1. He is tired of such vain repetition. It was crambe repetita, the same jarring string struck with the same rough hand. He complains of them all, as miserable comforters, who heightened his anguish by unjust reproaches, instead of pouring in the kind balm of friendly sympathy. He thought it high time for such vain talkers to have done, and considers it as insolent and provoking to have such answers obtruded upon him. Note; (1.) They who send wounded consciences to better obedience, and their own duties, for a cure, like Job’s comforters, do but exasperate the pain. (2.) No human consolations can afford satisfaction to the soul under a sense of sin, till God speak the pardoning word. (3.) To censure men for sins that we cannot prove, and to persist in repeating accusations that have been confuted and answered, deserves a sharp rebuke.

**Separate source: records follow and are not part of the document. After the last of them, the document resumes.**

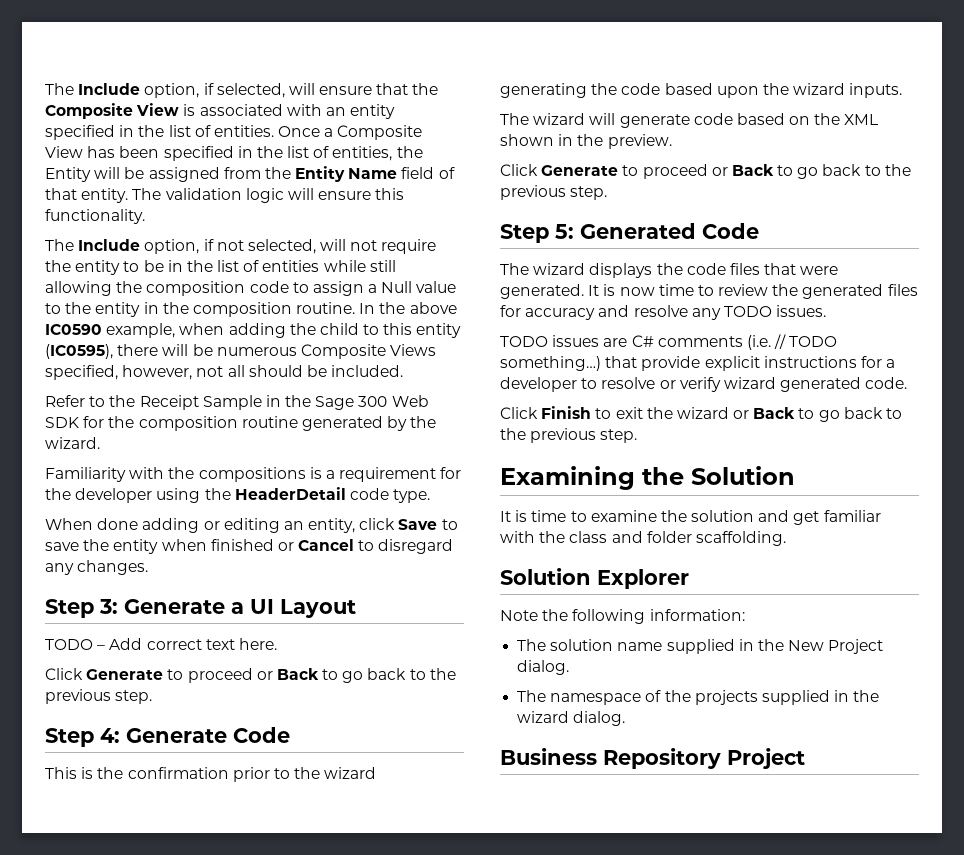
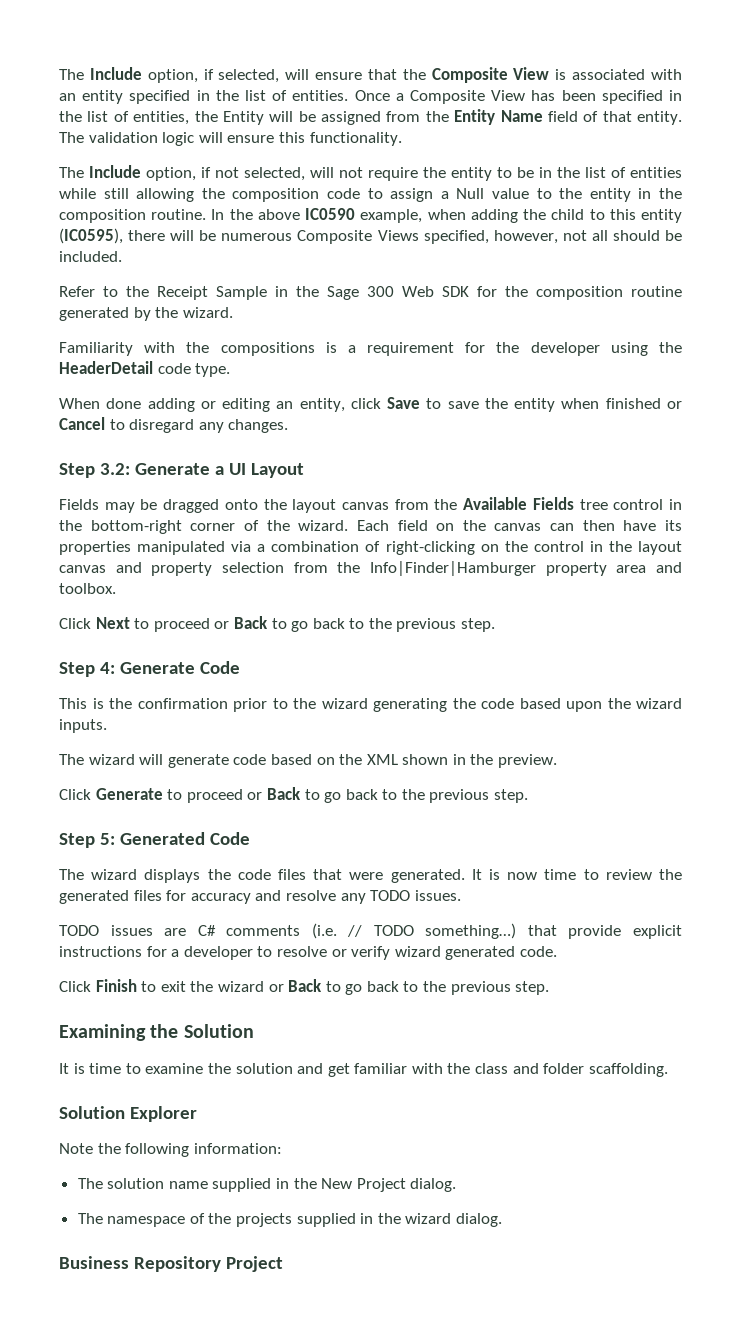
- Step 3: Generate a UI Layout
+ Step 3.2: Generate a UI Layout
- TODO – Add correct text here.
- Click Generate to proceed or Back to go back to the previous step.
+ Fields may be dragged onto the layout canvas from the Available Fields tree control in the bottom-right corner of the wizard. Each field on the canvas can then have its properties manipulated via a combination of right-clicking on the control in the layout canvas and property selection from the Info|Finder|Hamburger property area and toolbox.
+ Click Next to proceed or Back to go back to the previous step.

2. He suggests to them how different a conduct he would have adopted toward them, had they been in his circumstances; and therein justly upbraids their cruelty and unkindness. I also could speak, or ought I to speak? ought I to heap up words against you, and shake mine head at you, if you were under my calamities? No: far other should be my conduct. ‘Twere easy indeed, as you do, to trample on the miserable, and insult the afflicted; but I would strengthen you with my mouth, suggesting every kind alleviation, ministering the soft balm of friendly sympathy and consolation; and the moving of my lips should asswage your grief. Note; (1.) Though we cannot remove the afflictions of our friends, we may kindly suggest to them arguments to support them, and, by tender sympathy with them, alleviate their sorrows. (2.) If we placed our souls in others’ stead, under their temptations and afflictions, it would teach us both to judge of them more favourably, and to treat them with greater tenderness.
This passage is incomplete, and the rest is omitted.